» YOUR OBJECTIVE: Would you find each line in the entries below with the string "factors" and copy it?

SUPPLIED RECORDS below:

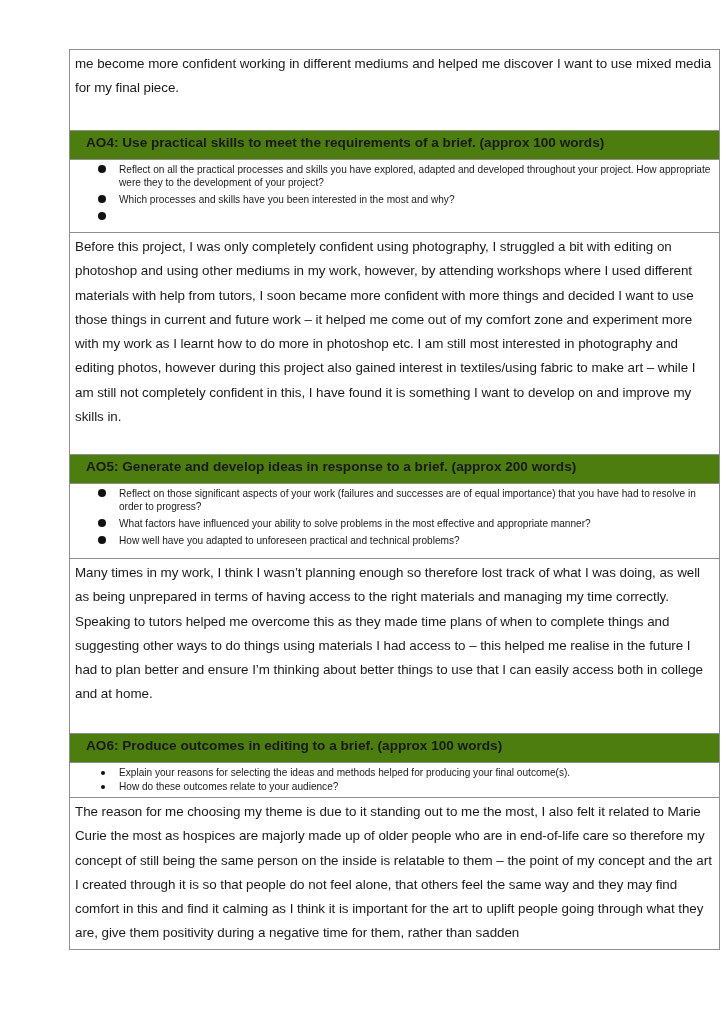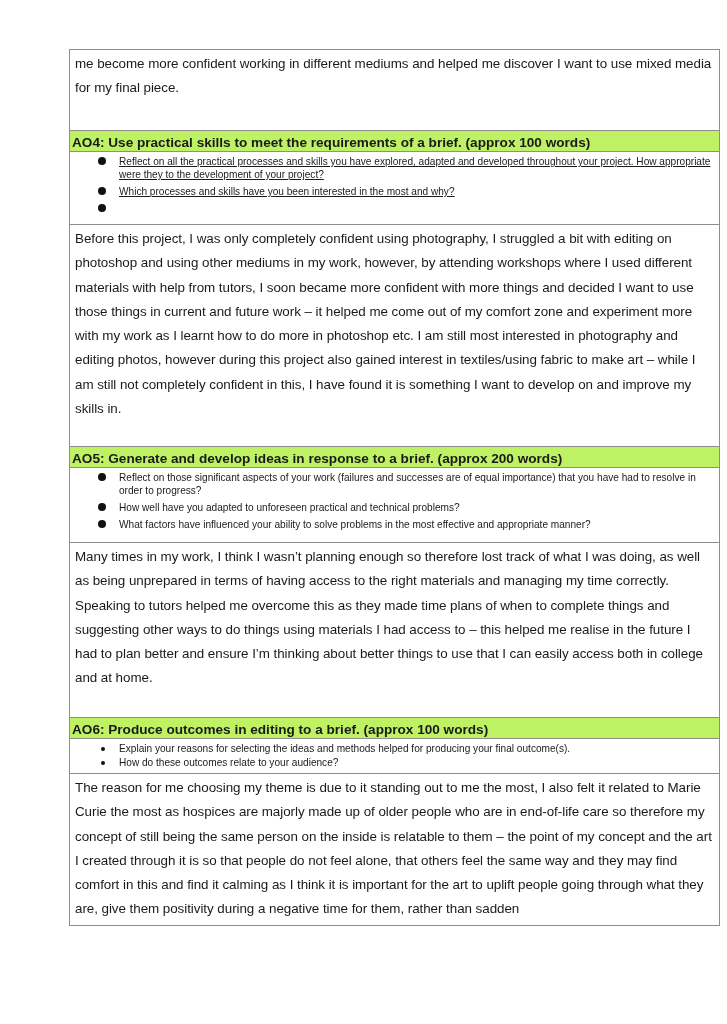--- a/index.html
+++ b/index.html
@@ -12,22 +12,22 @@
     position: absolute; left: 27px; top: 49px; width: 651px;
     border: 1px solid #8e8e8e; box-sizing: border-box; margin-left: 42px;
   }
   .row { border-top: 1px solid #8e8e8e; box-sizing: border-box; }
   .row:first-child { border-top: none; }
   .answer {
     font-size: 13.4px; line-height: 24.3px; padding: 2px 5px 0 5px;
     letter-spacing: -0.05px; word-spacing: 0px;
   }
   .header {
-    background: #bef264; font-weight: bold; font-size: 13.6px;
-    padding: 0 2px; height: 21px; line-height: 24px;
+    background: #4d7c0f; font-weight: bold; font-size: 13.6px;
+    padding: 0 16px; height: 29px; line-height: 24px;
   }
   .bullets { padding: 3px 0 3px 0; font-size: 10.1px; line-height: 13px; }
   .bullets ul { margin: 0; padding: 0; list-style: none; }
   .bullets li { position: relative; padding-left: 49px; margin-bottom: 4px; padding-right: 6px; }
   .bullets li:last-child { margin-bottom: 0; }
   .bullets .dot {
     position: absolute; left: 28px; top: 2px; width: 8px; height: 8px;
     border-radius: 50%; background: #111;
   }
   .bullets.small li { margin-bottom: 1px; }
@@ -35,35 +35,35 @@
   .bullets b { font-weight: normal; }
 </style>
 </head>
 <body>
 
 <div class="doc-table">
 
   <div class="row answer" style="height:80px;">me become more confident working in different mediums and helped me discover I want to use mixed media for my final piece.</div>
 
   <div class="row header">AO4: Use practical skills to meet the requirements of a brief. (approx 100 words)</div>
-  <div class="row bullets" style="height:73px;text-decoration:underline;">
+  <div class="row bullets" style="height:73px;">
     <ul>
       <li><span class="dot"></span><span>Reflect on all the practical processes and skills you have explored, adapted and developed throughout your project. How appropriate were they to the development of your project?</span></li>
       <li><span class="dot"></span><span>Which processes and skills have you been interested in the most and why?</span></li>
       <li><span class="dot"></span></li>
     </ul>
   </div>
   <div class="row answer" style="height:222px;">Before this project, I was only completely confident using photography, I struggled a bit with editing on photoshop and using other mediums in my work, however, by attending workshops where I used different materials with help from tutors, I soon became more confident with more things and decided I want to use those things in current and future work – it helped me come out of my comfort zone and experiment more with my work as I learnt how to do more in photoshop etc. I am still most interested in photography and editing photos, however during this project also gained interest in textiles/using fabric to make art – while I am still not completely confident in this, I have found it is something I want to develop on and improve my skills in.</div>
 
   <div class="row header">AO5: Generate and develop ideas in response to a brief. (approx 200 words)</div>
   <div class="row bullets" style="height:75px;">
     <ul>
       <li><span class="dot"></span><span>Reflect on those significant aspects of your work (failures and successes are of equal importance) that you have had to resolve in order to progress?</span></li>
+      <li><span class="dot"></span><span>What factors have influenced your ability to solve problems in the most effective and appropriate manner?</span></li>
       <li><span class="dot"></span><span>How well have you adapted to unforeseen practical and technical problems?</span></li>
-      <li><span class="dot"></span><span>What factors have influenced your ability to solve problems in the most effective and appropriate manner?</span></li>
     </ul>
   </div>
   <div class="row answer" style="height:175px;">Many times in my work, I think I wasn’t planning enough so therefore lost track of what I was doing, as well as being unprepared in terms of having access to the right materials and managing my time correctly. Speaking to tutors helped me overcome this as they made time plans of when to complete things and suggesting other ways to do things using materials I had access to – this helped me realise in the future I had to plan better and ensure I’m thinking about better things to use that I can easily access both in college and at home.</div>
 
   <div class="row header">AO6: Produce outcomes in editing to a brief. (approx 100 words)</div>
   <div class="row bullets small" style="height:35px;">
     <ul>
       <li><span class="dot"></span><span>Explain your reasons for selecting the ideas and methods helped for </span><b>producing</b><span> your final outcome(s).</span></li>
       <li><span class="dot"></span><span>How do these outcomes relate to your audience?</span></li>
     </ul>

End of SUPPLIED RECORDS.

» COMPLETED TASK:
+      <li><span class="dot"></span><span>What factors have influenced your ability to solve problems in the most effective and appropriate manner?</span></li>
-      <li><span class="dot"></span><span>What factors have influenced your ability to solve problems in the most effective and appropriate manner?</span></li>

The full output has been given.